Beginning with the first line below, please restate each line exactly, down to and including the line containing "60 Minuten Signatur-Sportmassage: 9".

=== GIVEN DATA ===

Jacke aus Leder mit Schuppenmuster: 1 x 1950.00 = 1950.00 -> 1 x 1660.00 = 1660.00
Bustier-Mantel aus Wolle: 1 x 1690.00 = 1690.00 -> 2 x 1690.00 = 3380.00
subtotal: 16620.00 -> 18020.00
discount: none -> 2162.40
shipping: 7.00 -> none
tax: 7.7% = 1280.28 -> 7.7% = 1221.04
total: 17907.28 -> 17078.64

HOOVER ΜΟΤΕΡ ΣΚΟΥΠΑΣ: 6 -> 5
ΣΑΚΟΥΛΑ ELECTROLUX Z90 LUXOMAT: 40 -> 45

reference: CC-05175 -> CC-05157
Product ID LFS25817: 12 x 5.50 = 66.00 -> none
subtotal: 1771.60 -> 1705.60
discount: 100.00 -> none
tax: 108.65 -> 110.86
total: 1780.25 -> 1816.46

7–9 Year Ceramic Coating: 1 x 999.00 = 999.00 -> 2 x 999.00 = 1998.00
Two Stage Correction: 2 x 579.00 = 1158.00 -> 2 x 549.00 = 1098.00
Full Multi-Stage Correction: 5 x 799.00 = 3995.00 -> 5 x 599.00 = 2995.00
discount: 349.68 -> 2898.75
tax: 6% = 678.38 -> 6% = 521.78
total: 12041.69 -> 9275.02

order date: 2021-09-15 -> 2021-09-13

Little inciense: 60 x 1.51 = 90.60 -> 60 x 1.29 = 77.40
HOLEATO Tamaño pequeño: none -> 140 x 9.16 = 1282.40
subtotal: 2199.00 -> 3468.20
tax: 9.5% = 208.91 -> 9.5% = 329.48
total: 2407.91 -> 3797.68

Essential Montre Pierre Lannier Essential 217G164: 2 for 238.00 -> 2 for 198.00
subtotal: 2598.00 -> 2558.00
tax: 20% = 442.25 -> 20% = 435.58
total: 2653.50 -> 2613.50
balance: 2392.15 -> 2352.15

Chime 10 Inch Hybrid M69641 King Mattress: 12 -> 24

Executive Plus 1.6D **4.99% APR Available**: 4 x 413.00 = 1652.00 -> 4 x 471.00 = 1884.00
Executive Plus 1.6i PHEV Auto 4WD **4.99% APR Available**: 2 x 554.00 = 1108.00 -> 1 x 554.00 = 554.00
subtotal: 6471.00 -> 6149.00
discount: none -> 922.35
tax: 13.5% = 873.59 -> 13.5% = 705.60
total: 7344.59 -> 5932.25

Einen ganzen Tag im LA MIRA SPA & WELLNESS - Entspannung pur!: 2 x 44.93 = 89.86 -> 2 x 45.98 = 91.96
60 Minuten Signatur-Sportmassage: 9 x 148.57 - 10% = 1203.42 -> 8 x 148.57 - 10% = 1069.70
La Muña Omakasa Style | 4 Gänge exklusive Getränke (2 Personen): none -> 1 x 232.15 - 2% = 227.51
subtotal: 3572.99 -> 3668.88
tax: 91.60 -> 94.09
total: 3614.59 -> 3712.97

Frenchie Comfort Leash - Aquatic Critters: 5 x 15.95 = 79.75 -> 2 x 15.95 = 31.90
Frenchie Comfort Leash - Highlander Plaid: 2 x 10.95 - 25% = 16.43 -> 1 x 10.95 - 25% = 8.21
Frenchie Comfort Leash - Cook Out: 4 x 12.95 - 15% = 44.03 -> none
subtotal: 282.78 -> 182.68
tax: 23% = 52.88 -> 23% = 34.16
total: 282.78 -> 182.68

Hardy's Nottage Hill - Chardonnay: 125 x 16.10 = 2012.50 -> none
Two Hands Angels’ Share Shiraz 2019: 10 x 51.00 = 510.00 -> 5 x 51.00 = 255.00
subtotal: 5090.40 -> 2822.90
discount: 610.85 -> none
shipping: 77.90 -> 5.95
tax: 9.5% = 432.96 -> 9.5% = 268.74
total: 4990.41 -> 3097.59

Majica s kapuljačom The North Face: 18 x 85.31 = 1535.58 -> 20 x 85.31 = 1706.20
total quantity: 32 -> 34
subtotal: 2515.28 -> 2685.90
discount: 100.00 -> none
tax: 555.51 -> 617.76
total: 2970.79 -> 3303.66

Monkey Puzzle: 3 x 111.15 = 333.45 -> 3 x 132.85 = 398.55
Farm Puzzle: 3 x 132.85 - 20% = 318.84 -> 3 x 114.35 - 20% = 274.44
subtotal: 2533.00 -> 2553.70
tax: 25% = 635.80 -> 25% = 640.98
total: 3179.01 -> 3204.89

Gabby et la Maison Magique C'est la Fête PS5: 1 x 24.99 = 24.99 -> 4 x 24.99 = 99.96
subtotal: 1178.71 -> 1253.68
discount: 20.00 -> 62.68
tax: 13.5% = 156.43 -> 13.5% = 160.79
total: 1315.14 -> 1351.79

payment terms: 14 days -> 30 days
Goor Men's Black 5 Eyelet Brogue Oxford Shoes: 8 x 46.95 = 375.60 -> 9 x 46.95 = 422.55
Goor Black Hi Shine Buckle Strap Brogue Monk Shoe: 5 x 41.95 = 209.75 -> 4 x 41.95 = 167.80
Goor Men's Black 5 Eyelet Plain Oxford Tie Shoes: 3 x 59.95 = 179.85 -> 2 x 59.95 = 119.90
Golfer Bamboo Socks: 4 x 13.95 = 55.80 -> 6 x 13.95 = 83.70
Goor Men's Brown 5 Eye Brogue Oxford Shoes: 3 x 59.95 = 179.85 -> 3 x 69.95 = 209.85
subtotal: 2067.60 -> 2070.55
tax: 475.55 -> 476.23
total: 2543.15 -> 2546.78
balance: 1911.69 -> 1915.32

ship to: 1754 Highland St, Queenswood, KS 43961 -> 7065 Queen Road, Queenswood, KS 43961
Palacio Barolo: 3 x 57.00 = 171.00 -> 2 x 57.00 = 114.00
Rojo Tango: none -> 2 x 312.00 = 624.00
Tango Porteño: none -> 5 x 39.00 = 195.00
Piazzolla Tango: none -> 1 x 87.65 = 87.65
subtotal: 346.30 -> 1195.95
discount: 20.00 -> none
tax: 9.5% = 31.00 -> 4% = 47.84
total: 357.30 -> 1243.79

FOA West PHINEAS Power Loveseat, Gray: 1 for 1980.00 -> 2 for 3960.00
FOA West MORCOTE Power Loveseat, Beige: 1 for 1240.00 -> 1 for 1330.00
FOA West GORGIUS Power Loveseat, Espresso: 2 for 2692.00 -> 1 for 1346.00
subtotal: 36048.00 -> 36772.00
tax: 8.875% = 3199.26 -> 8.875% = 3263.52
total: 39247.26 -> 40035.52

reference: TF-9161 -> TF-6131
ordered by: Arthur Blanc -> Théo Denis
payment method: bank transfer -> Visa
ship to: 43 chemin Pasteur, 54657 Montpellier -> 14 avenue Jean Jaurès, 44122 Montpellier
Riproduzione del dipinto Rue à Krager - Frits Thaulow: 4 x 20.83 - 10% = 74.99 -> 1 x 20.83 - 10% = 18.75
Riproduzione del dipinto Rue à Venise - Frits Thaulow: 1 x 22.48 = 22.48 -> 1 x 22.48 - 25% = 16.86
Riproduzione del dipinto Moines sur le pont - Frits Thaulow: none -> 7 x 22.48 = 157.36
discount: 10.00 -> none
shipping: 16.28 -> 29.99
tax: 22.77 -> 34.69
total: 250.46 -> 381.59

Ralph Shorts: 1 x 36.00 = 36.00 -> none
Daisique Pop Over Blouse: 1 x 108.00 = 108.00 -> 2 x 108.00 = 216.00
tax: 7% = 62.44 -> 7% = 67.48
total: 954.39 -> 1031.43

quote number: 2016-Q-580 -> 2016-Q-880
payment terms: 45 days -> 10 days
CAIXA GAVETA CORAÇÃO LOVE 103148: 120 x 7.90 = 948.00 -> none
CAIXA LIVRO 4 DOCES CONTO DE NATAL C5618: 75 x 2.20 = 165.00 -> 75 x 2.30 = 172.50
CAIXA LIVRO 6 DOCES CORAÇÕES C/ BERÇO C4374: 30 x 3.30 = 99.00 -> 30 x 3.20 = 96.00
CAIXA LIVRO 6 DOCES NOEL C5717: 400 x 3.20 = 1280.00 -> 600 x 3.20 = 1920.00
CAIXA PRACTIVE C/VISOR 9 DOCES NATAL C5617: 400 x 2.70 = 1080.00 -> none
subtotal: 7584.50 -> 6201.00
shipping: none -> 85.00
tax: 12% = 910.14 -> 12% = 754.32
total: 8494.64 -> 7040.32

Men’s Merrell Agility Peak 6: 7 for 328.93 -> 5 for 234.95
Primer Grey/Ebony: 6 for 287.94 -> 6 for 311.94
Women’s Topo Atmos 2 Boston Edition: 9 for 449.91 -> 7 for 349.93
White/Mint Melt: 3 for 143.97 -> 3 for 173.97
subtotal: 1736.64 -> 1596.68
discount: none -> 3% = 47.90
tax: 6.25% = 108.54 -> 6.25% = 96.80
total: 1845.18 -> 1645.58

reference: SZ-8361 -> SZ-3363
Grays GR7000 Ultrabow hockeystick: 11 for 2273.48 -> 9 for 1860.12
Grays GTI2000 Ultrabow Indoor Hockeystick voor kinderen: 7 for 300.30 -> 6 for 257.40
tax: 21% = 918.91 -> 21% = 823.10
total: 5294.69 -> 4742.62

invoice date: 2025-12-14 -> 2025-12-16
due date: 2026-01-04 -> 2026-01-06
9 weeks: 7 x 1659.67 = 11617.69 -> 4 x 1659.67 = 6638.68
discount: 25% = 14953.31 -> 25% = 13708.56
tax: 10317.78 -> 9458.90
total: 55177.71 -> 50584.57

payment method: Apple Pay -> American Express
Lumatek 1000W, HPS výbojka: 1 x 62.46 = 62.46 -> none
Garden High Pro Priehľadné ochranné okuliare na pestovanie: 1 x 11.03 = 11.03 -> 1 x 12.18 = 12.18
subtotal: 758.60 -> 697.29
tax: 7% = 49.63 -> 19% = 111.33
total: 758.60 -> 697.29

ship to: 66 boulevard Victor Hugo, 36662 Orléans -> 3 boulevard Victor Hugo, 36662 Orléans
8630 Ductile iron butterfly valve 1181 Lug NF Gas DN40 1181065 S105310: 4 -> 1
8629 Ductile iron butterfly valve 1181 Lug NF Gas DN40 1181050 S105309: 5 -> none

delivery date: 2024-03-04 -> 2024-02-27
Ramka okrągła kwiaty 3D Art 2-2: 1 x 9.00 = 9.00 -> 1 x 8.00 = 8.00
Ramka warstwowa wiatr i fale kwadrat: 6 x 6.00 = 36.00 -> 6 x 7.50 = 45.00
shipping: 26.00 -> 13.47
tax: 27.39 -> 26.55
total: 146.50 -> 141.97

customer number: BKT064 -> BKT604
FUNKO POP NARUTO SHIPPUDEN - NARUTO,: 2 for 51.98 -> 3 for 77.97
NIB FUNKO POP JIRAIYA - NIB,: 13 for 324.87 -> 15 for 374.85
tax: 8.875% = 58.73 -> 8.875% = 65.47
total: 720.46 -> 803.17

===

→ SOLVED PROBLEM:
Jacke aus Leder mit Schuppenmuster: 1 x 1950.00 = 1950.00 -> 1 x 1660.00 = 1660.00
Bustier-Mantel aus Wolle: 1 x 1690.00 = 1690.00 -> 2 x 1690.00 = 3380.00
subtotal: 16620.00 -> 18020.00
discount: none -> 2162.40
shipping: 7.00 -> none
tax: 7.7% = 1280.28 -> 7.7% = 1221.04
total: 17907.28 -> 17078.64

HOOVER ΜΟΤΕΡ ΣΚΟΥΠΑΣ: 6 -> 5
ΣΑΚΟΥΛΑ ELECTROLUX Z90 LUXOMAT: 40 -> 45

reference: CC-05175 -> CC-05157
Product ID LFS25817: 12 x 5.50 = 66.00 -> none
subtotal: 1771.60 -> 1705.60
discount: 100.00 -> none
tax: 108.65 -> 110.86
total: 1780.25 -> 1816.46

7–9 Year Ceramic Coating: 1 x 999.00 = 999.00 -> 2 x 999.00 = 1998.00
Two Stage Correction: 2 x 579.00 = 1158.00 -> 2 x 549.00 = 1098.00
Full Multi-Stage Correction: 5 x 799.00 = 3995.00 -> 5 x 599.00 = 2995.00
discount: 349.68 -> 2898.75
tax: 6% = 678.38 -> 6% = 521.78
total: 12041.69 -> 9275.02

order date: 2021-09-15 -> 2021-09-13

Little inciense: 60 x 1.51 = 90.60 -> 60 x 1.29 = 77.40
HOLEATO Tamaño pequeño: none -> 140 x 9.16 = 1282.40
subtotal: 2199.00 -> 3468.20
tax: 9.5% = 208.91 -> 9.5% = 329.48
total: 2407.91 -> 3797.68

Essential Montre Pierre Lannier Essential 217G164: 2 for 238.00 -> 2 for 198.00
subtotal: 2598.00 -> 2558.00
tax: 20% = 442.25 -> 20% = 435.58
total: 2653.50 -> 2613.50
balance: 2392.15 -> 2352.15

Chime 10 Inch Hybrid M69641 King Mattress: 12 -> 24

Executive Plus 1.6D **4.99% APR Available**: 4 x 413.00 = 1652.00 -> 4 x 471.00 = 1884.00
Executive Plus 1.6i PHEV Auto 4WD **4.99% APR Available**: 2 x 554.00 = 1108.00 -> 1 x 554.00 = 554.00
subtotal: 6471.00 -> 6149.00
discount: none -> 922.35
tax: 13.5% = 873.59 -> 13.5% = 705.60
total: 7344.59 -> 5932.25

Einen ganzen Tag im LA MIRA SPA & WELLNESS - Entspannung pur!: 2 x 44.93 = 89.86 -> 2 x 45.98 = 91.96
60 Minuten Signatur-Sportmassage: 9 x 148.57 - 10% = 1203.42 -> 8 x 148.57 - 10% = 1069.70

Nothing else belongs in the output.